(MATERIAL FOR THIS EXERCISE begins)
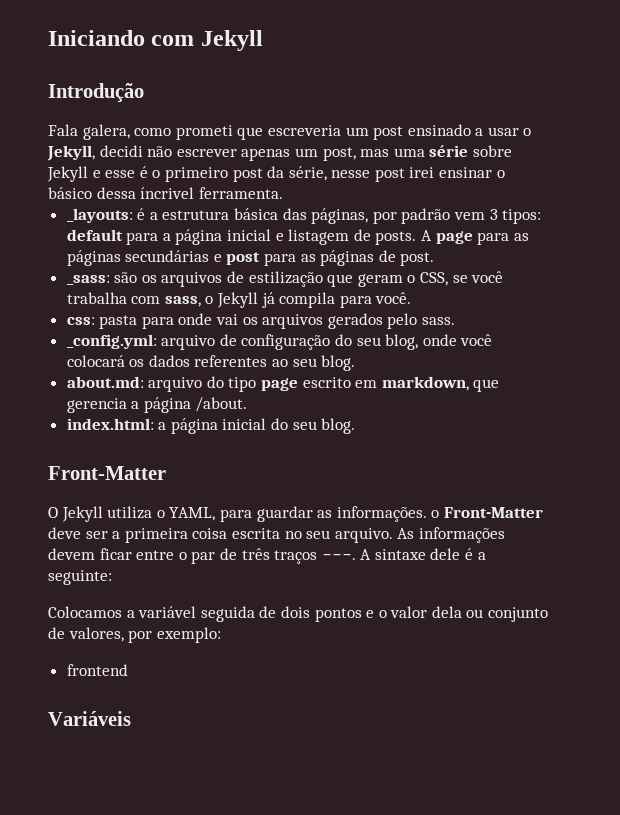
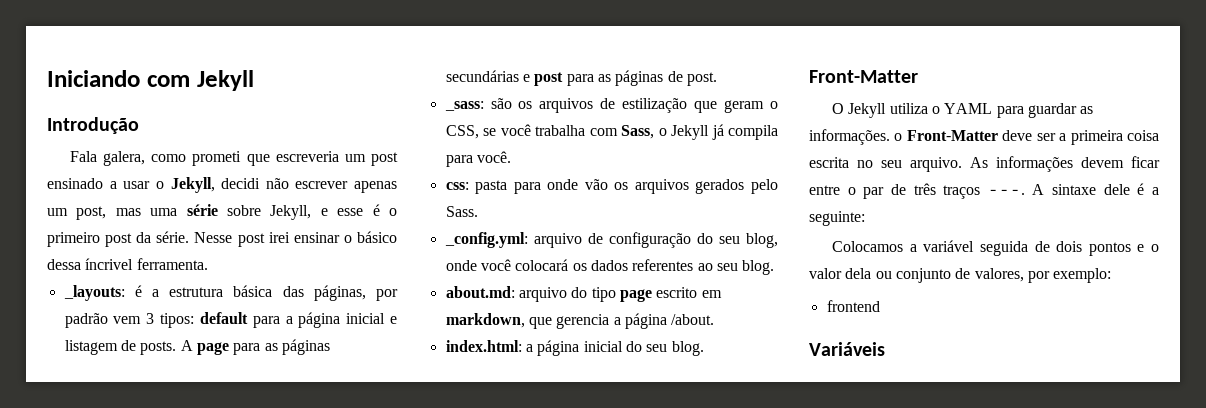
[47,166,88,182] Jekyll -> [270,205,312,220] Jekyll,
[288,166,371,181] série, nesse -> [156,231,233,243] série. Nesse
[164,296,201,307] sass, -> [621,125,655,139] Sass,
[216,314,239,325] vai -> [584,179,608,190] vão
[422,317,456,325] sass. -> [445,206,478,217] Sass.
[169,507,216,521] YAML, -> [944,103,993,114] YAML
(MATERIAL FOR THIS EXERCISE ends)
(MATERIAL FOR THIS EXERCISE begins)
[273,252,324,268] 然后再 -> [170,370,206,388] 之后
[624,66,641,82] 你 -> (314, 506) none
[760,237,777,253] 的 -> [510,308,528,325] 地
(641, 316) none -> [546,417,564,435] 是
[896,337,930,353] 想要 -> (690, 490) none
(MATERIAL FOR THIS EXERCISE ends)
### TASK REQUIREMENTS
Using the entries above, give again exactly the lines from the line holding "[760,237,777,253] 的 -> [510,308,528,325] 地" through the line holding "[896,337,930,353] 想要 -> (690, 490) none". Include both end lines and nothing else.

### RESULT FOR THIS TASK
[760,237,777,253] 的 -> [510,308,528,325] 地
(641, 316) none -> [546,417,564,435] 是
[896,337,930,353] 想要 -> (690, 490) none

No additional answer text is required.